• **WHAT TO DO**: Please write out the lines of the data exactly, beginning with the first and ending with the line containing "-19,7 +19,7 @@"; leave the pictures behind.

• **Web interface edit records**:
—————
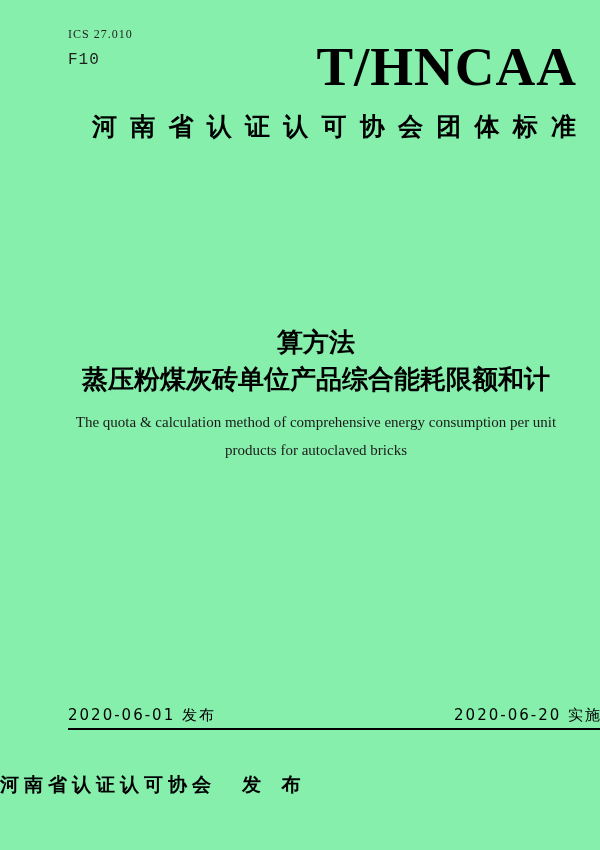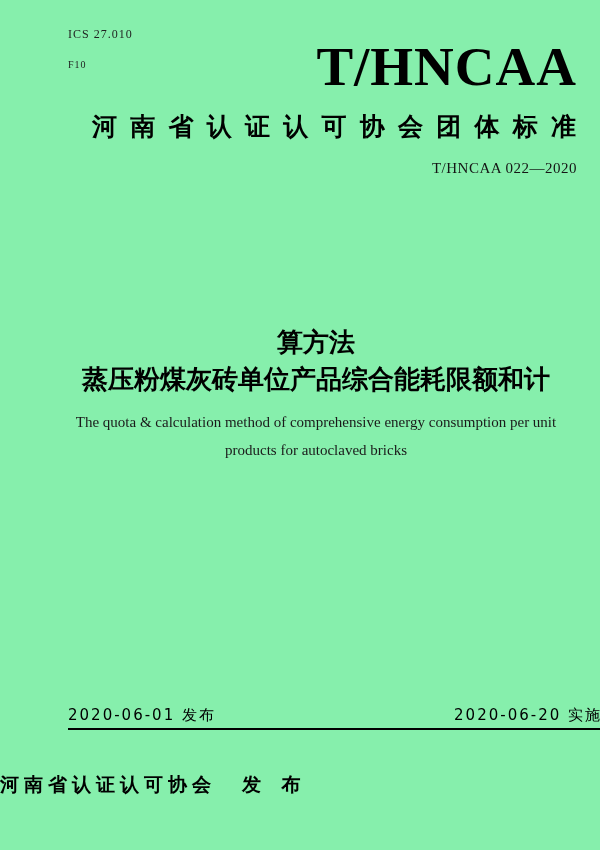--- a/index.html
+++ b/index.html
@@ -20,9 +20,9 @@
     font-size: 12px; letter-spacing: 1px; color: #1f1f1f;
   }
   .class-code {
-    position: absolute; left: 68px; top: 59px;
-    font-family: Liberation Serif, serif;
-    font-size: 10px; letter-spacing: 1px; color: #1f1f1f;
+    position: absolute; left: 68px; top: 51px;
+    font-family: Liberation Mono, monospace;
+    font-size: 16px; letter-spacing: 1px; color: #1f1f1f;
   }
   .logo {
     position: absolute; right: 55px; top: 34px;

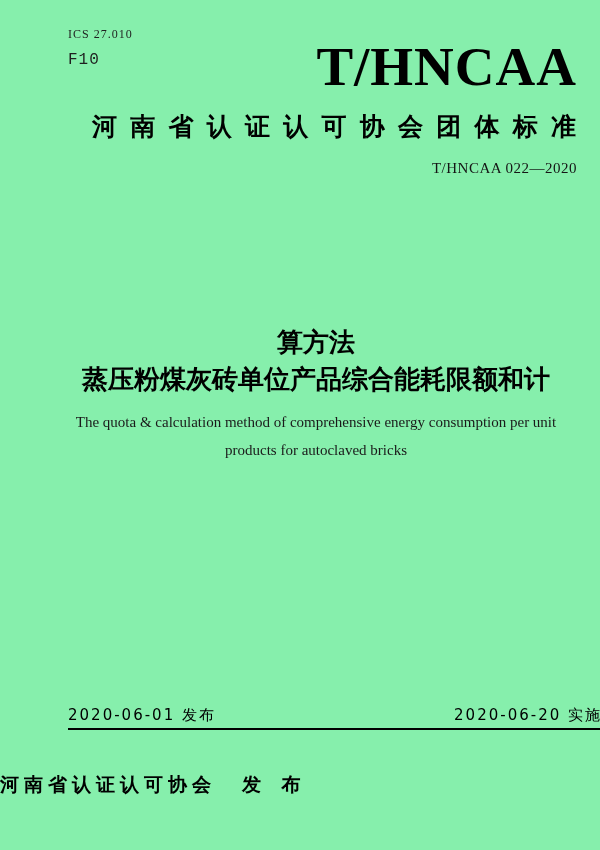--- a/index.html
+++ b/index.html
@@ -85,7 +85,6 @@
 
   <div class="org-heading">河南省认证认可协会团体标准</div>
 
-  <div class="std-number">T/HNCAA 022—2020</div>
 
   <div class="doc-title">
     <div>算方法</div>

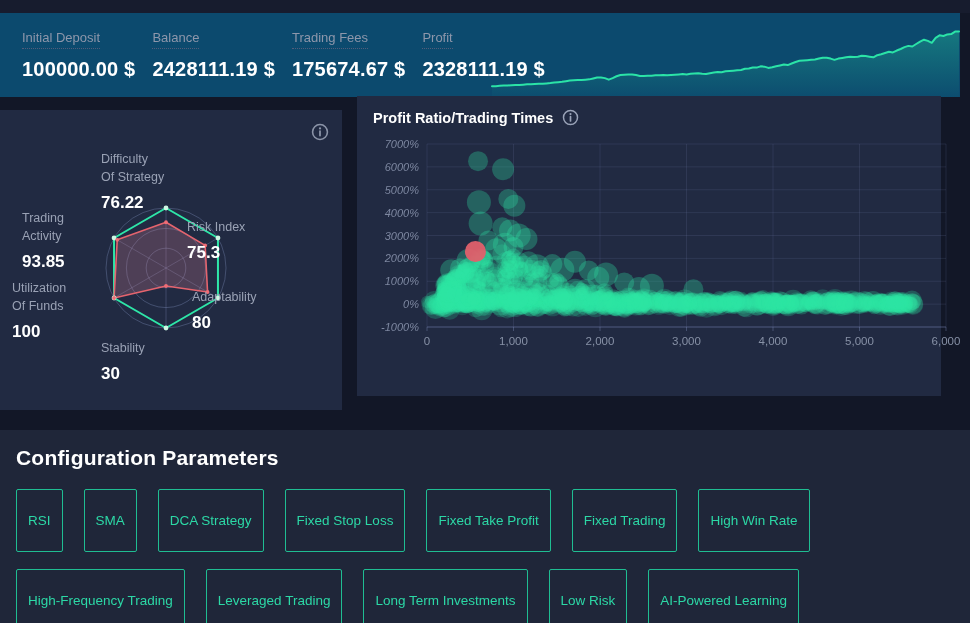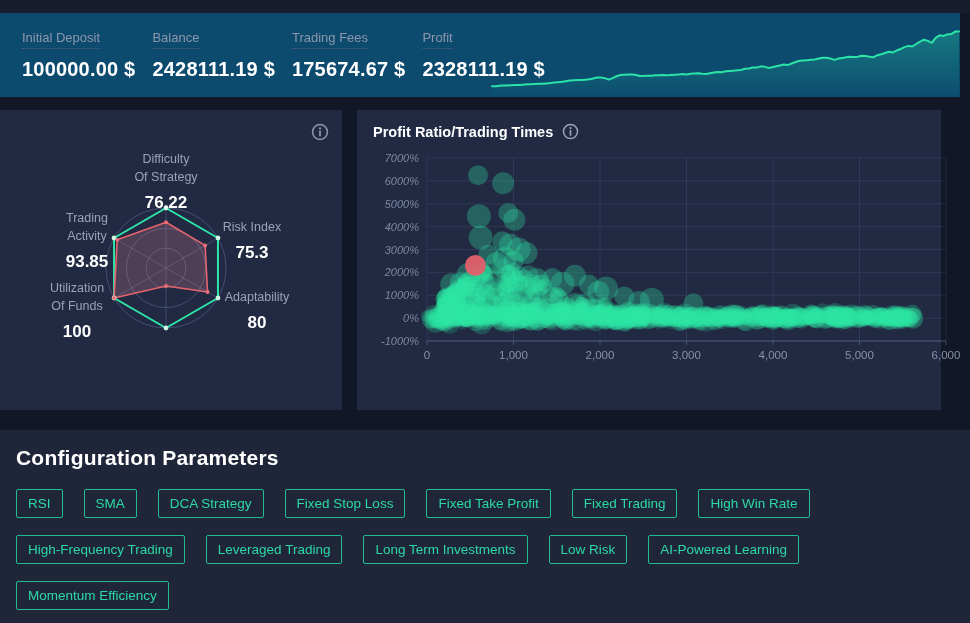--- a/index.html
+++ b/index.html
@@ -29,7 +29,7 @@
   .rl5{left:22px;top:99px}
   #radar{position:absolute;left:0;top:0}
   
-  .scatter-panel{position:absolute;left:357px;top:110px;width:584px;height:300px;background:#212a42}
+  .scatter-panel{position:absolute;left:357px;top:96px;width:584px;height:300px;background:#212a42}
   .scatter-head{position:absolute;left:16px;top:13px;display:flex;align-items:center;gap:8px;z-index:2}
   .scatter-head h2{margin:0;font-size:14.5px;font-weight:700;color:#fff}
   .scatter-head .info-btn{position:static}

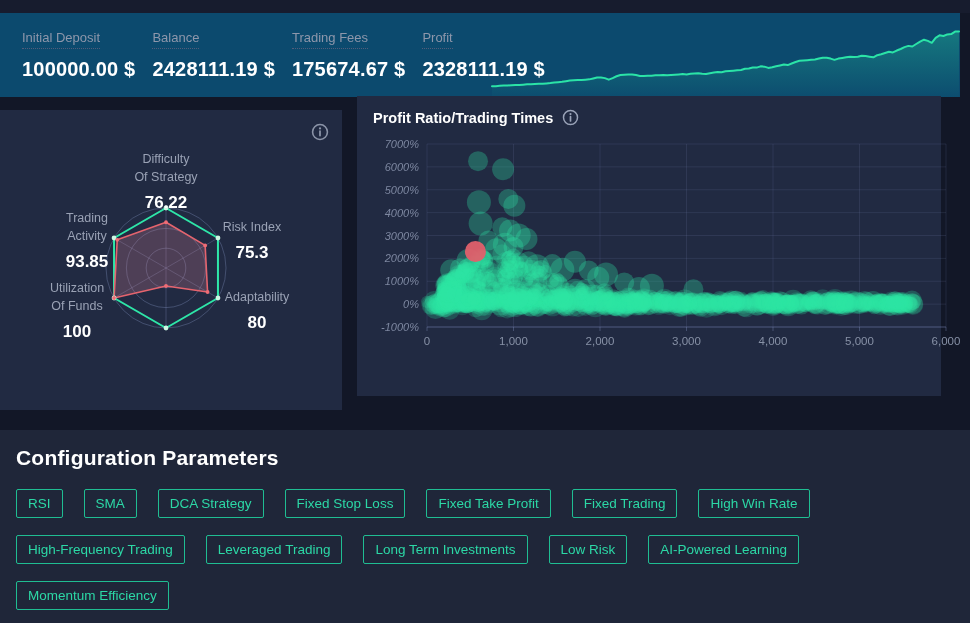--- a/index.html
+++ b/index.html
@@ -19,7 +19,7 @@
   
   .radar-panel{position:absolute;left:0;top:110px;width:342px;height:300px;background:#212a42}
   .info-btn{position:absolute;top:13px;right:13px;width:18px;height:18px;background:none;border:none;padding:0;cursor:pointer}
-  .radar-label{position:absolute;width:130px;text-align:center;font-size:12.5px;color:#9aa2b5;line-height:18px}
+  .radar-label{position:absolute;width:130px;text-align:left;font-size:12.5px;color:#9aa2b5;line-height:18px}
   .radar-label .rv{font-size:17px;font-weight:bold;color:#ffffff;margin-top:8px}
   .rl0{left:101px;top:40px}
   .rl1{left:187px;top:108px}

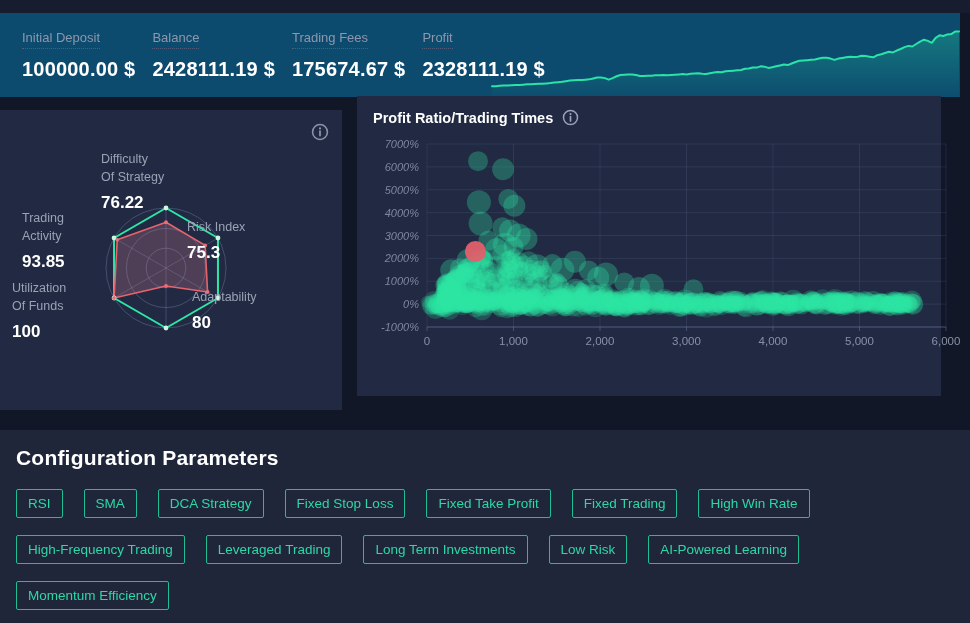--- a/index.html
+++ b/index.html
@@ -112,6 +112,10 @@
   <div class="radar-label rl2">
     <div>Adaptability</div>
     <div class="rv">80</div>
+  </div>
+  <div class="radar-label rl3">
+    <div>Stability</div>
+    <div class="rv">30</div>
   </div>
   <div class="radar-label rl4">
     <div>Utilization</div>

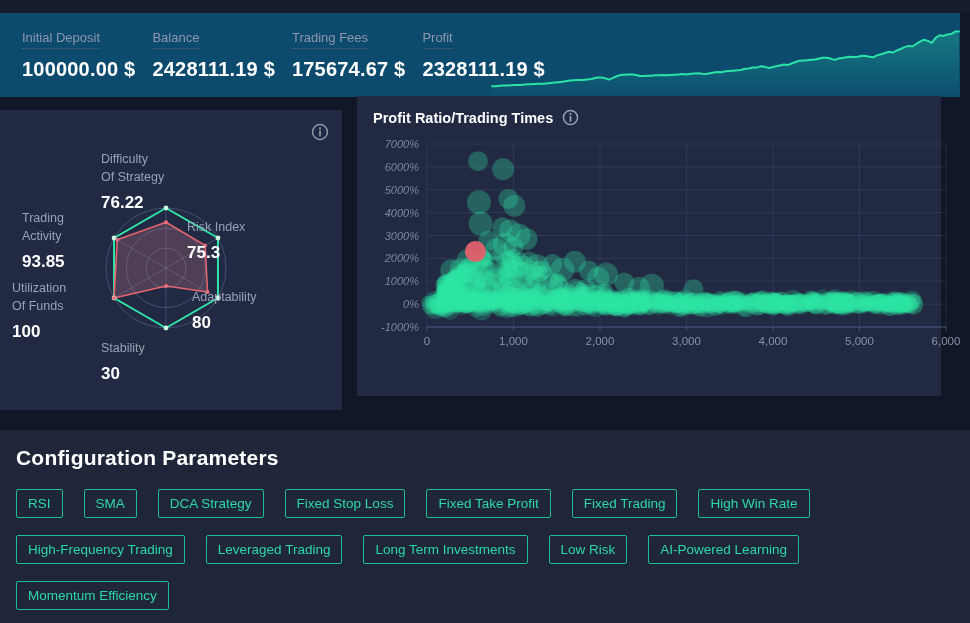--- a/index.html
+++ b/index.html
@@ -40,7 +40,7 @@
   #tags{margin:19px 16px 0 16px;display:flex;flex-wrap:wrap;gap:17px 21px}
   .tag{background:transparent;border:1px solid #1fbd92;color:#2cd8a6;font-size:13.5px;
        font-family:"Liberation Sans","DejaVu Sans",sans-serif;
-       padding:6px 11px;border-radius:2px;cursor:pointer;line-height:15px}
+       padding:23px 11px;border-radius:2px;cursor:pointer;line-height:15px}
 </style>
 </head>
 <body>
—————
• **ANSWER TO THE PROBLEM**:
--- a/index.html
+++ b/index.html
@@ -20,9 +20,9 @@
     font-size: 12px; letter-spacing: 1px; color: #1f1f1f;
   }
   .class-code {
-    position: absolute; left: 68px; top: 59px;
-    font-family: Liberation Serif, serif;
-    font-size: 10px; letter-spacing: 1px; color: #1f1f1f;
+    position: absolute; left: 68px; top: 51px;
+    font-family: Liberation Mono, monospace;
+    font-size: 16px; letter-spacing: 1px; color: #1f1f1f;
   }
   .logo {
     position: absolute; right: 55px; top: 34px;

--- a/index.html
+++ b/index.html
@@ -85,7 +85,6 @@
 
   <div class="org-heading">河南省认证认可协会团体标准</div>
 
-  <div class="std-number">T/HNCAA 022—2020</div>
 
   <div class="doc-title">
     <div>算方法</div>

--- a/index.html
+++ b/index.html
@@ -29,7 +29,7 @@
   .rl5{left:22px;top:99px}
   #radar{position:absolute;left:0;top:0}
   
-  .scatter-panel{position:absolute;left:357px;top:110px;width:584px;height:300px;background:#212a42}
+  .scatter-panel{position:absolute;left:357px;top:96px;width:584px;height:300px;background:#212a42}
   .scatter-head{position:absolute;left:16px;top:13px;display:flex;align-items:center;gap:8px;z-index:2}
   .scatter-head h2{margin:0;font-size:14.5px;font-weight:700;color:#fff}
   .scatter-head .info-btn{position:static}

--- a/index.html
+++ b/index.html
@@ -19,7 +19,7 @@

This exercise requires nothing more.